[To do]: If a line in the entries includes "span", show that line.

(Stored records)
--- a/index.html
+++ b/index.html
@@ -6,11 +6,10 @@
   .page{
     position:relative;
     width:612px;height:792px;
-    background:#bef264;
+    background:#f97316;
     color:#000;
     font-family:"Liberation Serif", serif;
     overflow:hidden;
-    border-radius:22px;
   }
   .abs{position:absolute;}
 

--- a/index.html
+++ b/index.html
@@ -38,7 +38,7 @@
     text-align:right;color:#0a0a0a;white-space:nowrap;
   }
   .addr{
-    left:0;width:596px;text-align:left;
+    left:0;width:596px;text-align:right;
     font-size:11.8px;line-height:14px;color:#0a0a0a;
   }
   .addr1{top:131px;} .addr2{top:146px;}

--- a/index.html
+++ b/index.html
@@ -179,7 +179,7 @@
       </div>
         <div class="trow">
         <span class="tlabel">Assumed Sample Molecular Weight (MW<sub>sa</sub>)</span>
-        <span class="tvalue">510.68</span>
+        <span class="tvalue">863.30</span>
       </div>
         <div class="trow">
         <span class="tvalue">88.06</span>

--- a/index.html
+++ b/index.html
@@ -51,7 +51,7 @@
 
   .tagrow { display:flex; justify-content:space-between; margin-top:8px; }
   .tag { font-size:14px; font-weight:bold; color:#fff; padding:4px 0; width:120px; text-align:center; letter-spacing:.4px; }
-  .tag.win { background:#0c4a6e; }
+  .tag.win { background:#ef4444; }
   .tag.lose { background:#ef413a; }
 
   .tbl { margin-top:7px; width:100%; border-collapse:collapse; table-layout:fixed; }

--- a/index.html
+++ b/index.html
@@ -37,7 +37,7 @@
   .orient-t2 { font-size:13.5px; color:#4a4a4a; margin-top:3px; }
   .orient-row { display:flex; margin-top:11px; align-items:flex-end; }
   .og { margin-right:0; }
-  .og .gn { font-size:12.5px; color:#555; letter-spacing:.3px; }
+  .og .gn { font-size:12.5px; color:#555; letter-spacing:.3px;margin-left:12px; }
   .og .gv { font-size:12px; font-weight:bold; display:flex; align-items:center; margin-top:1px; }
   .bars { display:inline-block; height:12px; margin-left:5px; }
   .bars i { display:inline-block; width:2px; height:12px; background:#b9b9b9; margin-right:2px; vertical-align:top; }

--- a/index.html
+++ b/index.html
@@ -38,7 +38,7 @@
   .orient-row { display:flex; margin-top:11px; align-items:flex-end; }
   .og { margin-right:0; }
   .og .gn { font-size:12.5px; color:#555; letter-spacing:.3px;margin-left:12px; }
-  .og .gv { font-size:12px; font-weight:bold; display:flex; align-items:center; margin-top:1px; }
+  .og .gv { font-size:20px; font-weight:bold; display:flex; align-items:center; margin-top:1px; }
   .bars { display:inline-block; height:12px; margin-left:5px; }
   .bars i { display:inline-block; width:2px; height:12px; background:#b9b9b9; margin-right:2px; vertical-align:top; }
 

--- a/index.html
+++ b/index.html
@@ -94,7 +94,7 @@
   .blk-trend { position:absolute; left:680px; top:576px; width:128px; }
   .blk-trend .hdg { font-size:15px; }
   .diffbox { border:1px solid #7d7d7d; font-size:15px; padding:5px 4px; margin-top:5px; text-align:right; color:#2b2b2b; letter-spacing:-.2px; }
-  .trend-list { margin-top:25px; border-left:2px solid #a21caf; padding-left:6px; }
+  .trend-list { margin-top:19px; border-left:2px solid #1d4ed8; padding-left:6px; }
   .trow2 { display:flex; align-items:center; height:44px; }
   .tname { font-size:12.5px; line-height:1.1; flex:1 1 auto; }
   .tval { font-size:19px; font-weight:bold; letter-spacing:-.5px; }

[Output for this exercise]:
         <span class="tlabel">Assumed Sample Molecular Weight (MW<sub>sa</sub>)</span>
-        <span class="tvalue">510.68</span>
+        <span class="tvalue">863.30</span>
         <span class="tvalue">88.06</span>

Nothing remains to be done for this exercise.